Saturday morning the Wanker calls me and asks if I want to go to breakfast...WTF? I say no. He asks if I'm mad at him, to which I reply yes and start to ask him why he walked out when he just hung up.
Saturday night my friend Lori and I went to the Pit for Fiesta night. The wanker was there. He started buying us shots and beers almost the moment we walked in. After about two rounds he comes over and says that he knows I'm mad but he isn't sure why. D'uh, hello... you walked out on the date while I was in the bathroom (moron). His excuse was that he was really drunk and just had to leave right then. The rest of the night he kept buying my friend and I drinks and trying to hang on me. I hardly spoke to him, wouldn't dance with him, let him know (when he kept trying to put his arms around me) that we were not out on a date, and fluttered around the bar like I usually do.
Around 9 p.m. the worlds worst DJ (hired just for Fiesta night) began playing music. Wanker was acting an even bigger asshole. About 9:30 L's cute brother E showed up, by around 10 p.m. the DJ had gotten the boot. Around 11:30 p.m. wanker announces that he was leaving, L and I say goodbye and thank you for the drinks as he walks off in a huff.
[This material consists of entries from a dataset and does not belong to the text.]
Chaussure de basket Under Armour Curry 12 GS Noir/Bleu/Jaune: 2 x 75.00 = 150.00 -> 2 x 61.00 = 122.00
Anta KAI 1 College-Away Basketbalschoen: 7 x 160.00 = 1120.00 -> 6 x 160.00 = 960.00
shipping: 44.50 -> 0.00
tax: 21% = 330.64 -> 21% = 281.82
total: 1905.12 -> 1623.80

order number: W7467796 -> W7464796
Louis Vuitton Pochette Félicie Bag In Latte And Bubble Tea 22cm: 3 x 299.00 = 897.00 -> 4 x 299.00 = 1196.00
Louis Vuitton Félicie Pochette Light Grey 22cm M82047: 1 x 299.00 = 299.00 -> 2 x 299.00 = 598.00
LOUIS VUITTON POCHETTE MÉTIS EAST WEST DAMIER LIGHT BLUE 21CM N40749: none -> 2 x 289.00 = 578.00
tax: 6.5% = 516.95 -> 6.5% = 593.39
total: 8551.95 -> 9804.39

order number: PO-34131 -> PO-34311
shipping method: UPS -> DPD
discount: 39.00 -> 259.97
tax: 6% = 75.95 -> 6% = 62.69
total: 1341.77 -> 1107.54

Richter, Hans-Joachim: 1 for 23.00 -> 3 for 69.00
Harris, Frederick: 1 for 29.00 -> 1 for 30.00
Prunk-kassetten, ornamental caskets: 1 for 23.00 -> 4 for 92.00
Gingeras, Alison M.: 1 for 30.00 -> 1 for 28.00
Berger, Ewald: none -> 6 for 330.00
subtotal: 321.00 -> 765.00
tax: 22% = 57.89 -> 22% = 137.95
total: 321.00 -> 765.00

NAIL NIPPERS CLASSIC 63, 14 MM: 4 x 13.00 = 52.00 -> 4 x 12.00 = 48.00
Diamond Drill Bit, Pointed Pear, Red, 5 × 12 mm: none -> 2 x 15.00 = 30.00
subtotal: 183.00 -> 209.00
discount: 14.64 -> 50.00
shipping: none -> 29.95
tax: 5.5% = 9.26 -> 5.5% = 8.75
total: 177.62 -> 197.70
I spy him awhile later in the pool room. 1 a.m. L and I leave for another bar, as we are walking out, wanker sarcastically says bye, thanks. At 1:40 a.m. he calls me and says "Thanks for taking advantage of me two nights in a row" then hangs up.
What a fucking immature wanker! I had seriously considered giving him a piece of my mind the next time I run into him. I think that I will just ignore him from now on, if he ever tries to buy me a drink again, I'll just refuse it or send it back.
I never get shit like this from the young ones.